Problem description: Word for word, copy the line that contains "9 hours and" and each line after it in the data below. Pictures stay out of the copy.

[Collected data entries]
════════

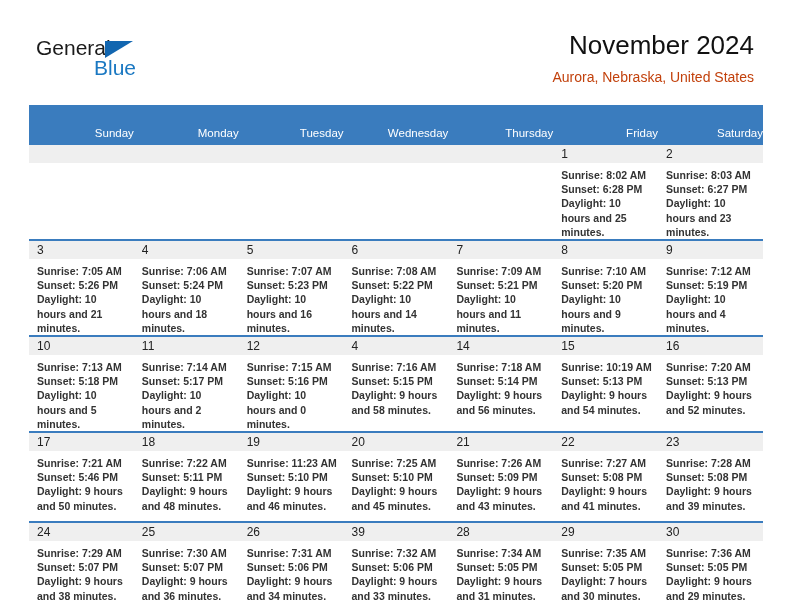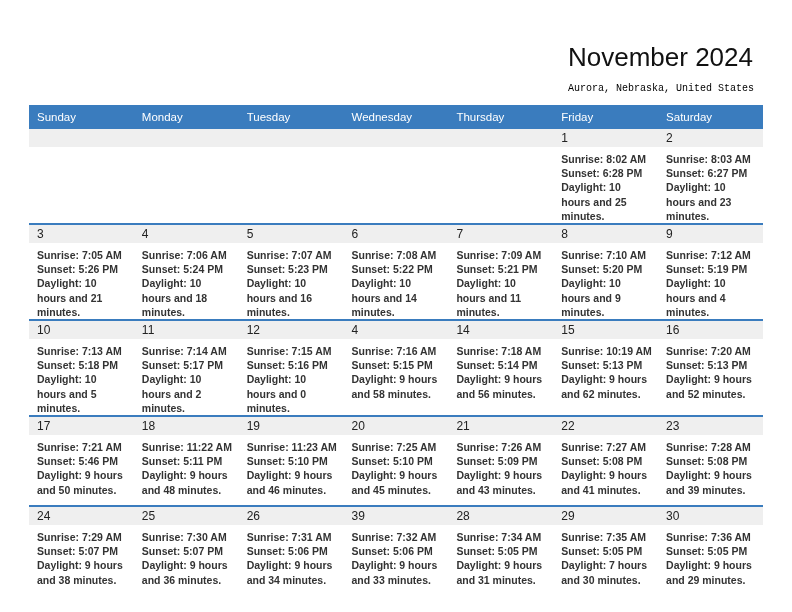"General" div.brand { html: none -> <div> <span>General</span> <span></span> <span>Blue</span> </div> }
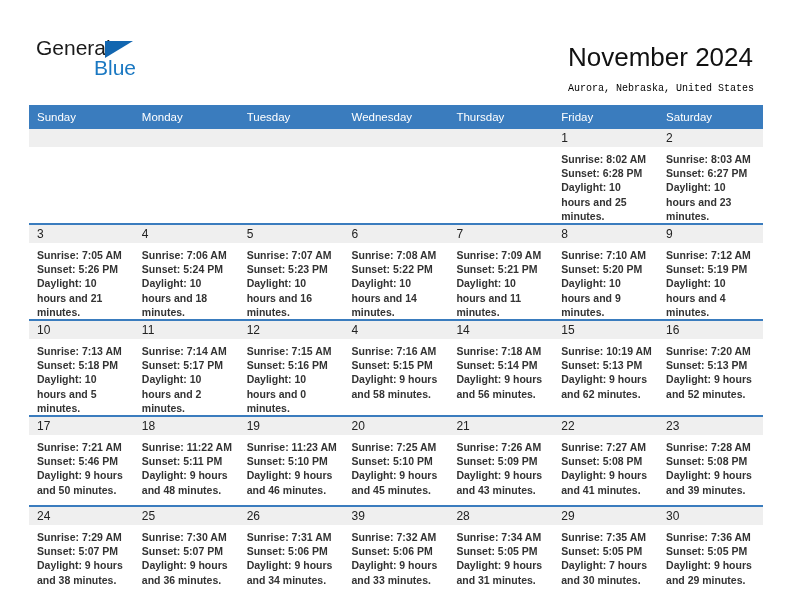"November 2024" .title-block { text-align: none -> right; top: 41px -> 29px }
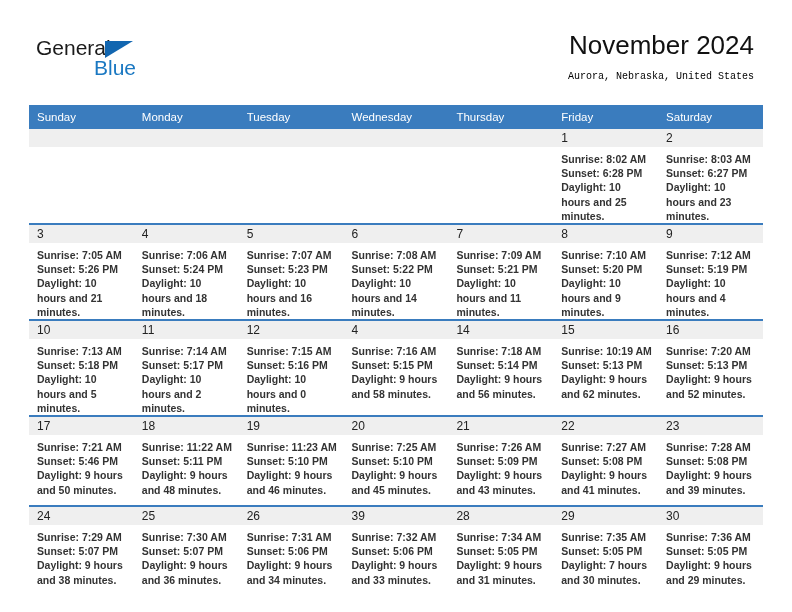"Aurora, Nebraska, United States" .cal-subtitle { color: #000000 -> #c2410c; font-family: Liberation Mono, monospace -> Liberation Sans, sans-serif; font-size: 10px -> 14px }
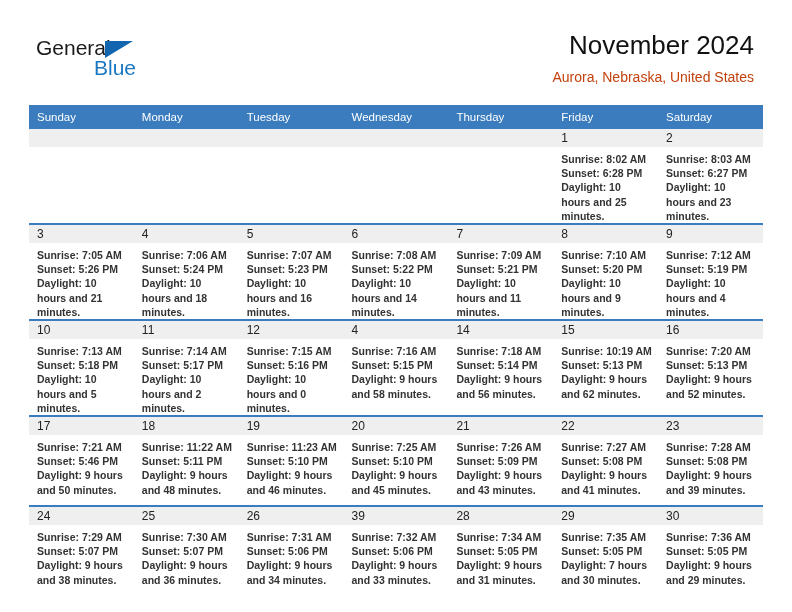"Sunday" .calendar th { padding: 5px 0 5px 8px -> 21px 0 5px 8px; text-align: left -> right }
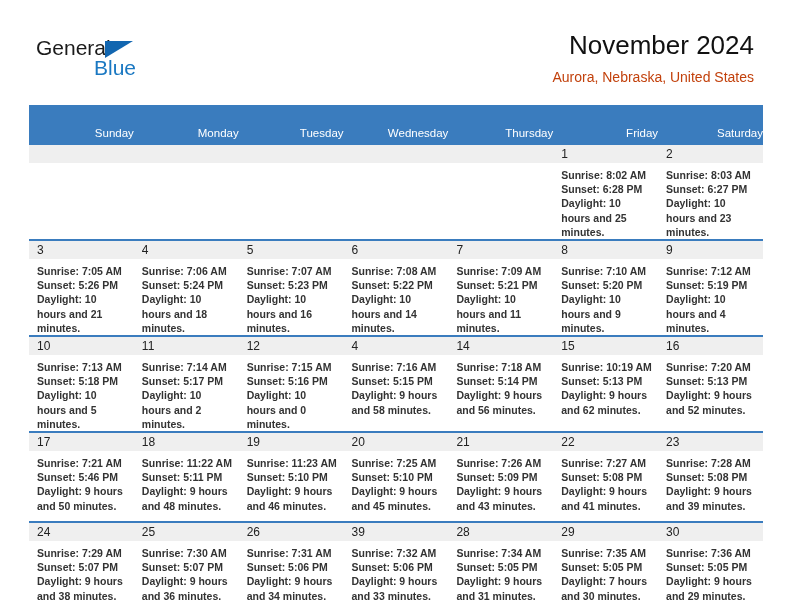"Daylight: 9 hours and 62" div.daylight { text: 62 -> 54 }
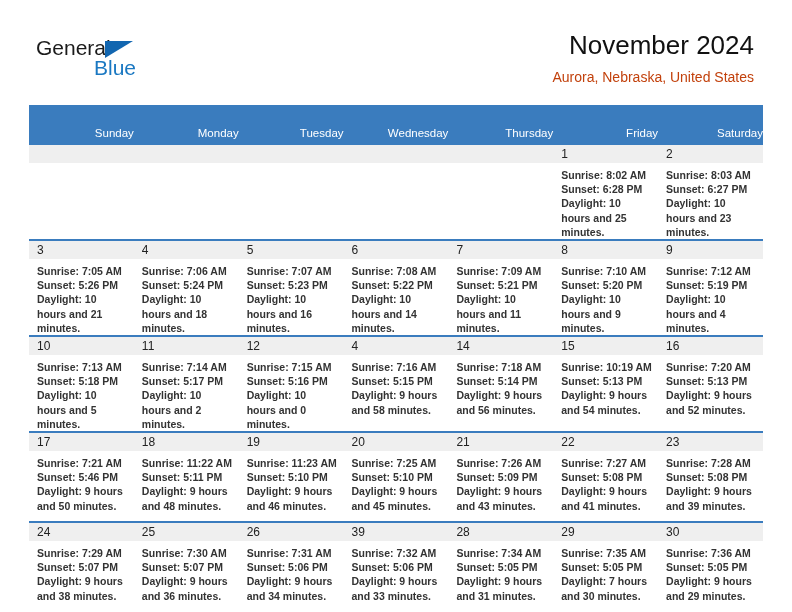"Sunrise: 11:22 AM" div { text: 11:22 -> 7:22 }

════════

Your response:
"Daylight: 9 hours and 62" div.daylight { text: 62 -> 54 }
"Sunrise: 11:22 AM" div { text: 11:22 -> 7:22 }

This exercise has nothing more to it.